--- To do ---
Taking the line that contains "Belize | Country Code: 118 -> 117" as the first, copy each line exactly up to and including the last line below.

Version difference data:
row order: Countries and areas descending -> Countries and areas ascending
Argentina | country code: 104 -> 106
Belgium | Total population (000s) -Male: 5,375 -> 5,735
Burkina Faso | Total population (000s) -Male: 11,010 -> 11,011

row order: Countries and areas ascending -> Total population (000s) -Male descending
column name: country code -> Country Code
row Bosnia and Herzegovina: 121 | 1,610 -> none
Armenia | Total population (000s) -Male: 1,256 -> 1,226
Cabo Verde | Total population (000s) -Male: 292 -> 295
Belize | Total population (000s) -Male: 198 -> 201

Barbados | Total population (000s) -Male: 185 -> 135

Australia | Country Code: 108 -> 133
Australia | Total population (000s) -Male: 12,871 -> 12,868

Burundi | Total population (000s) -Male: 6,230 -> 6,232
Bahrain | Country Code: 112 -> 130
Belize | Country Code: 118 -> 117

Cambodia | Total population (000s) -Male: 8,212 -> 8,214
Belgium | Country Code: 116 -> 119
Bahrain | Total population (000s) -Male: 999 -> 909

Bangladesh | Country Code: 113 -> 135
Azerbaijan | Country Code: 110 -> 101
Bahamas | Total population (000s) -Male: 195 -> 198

--- Expected output ---
Belize | Country Code: 118 -> 117

Cambodia | Total population (000s) -Male: 8,212 -> 8,214
Belgium | Country Code: 116 -> 119
Bahrain | Total population (000s) -Male: 999 -> 909

Bangladesh | Country Code: 113 -> 135
Azerbaijan | Country Code: 110 -> 101
Bahamas | Total population (000s) -Male: 195 -> 198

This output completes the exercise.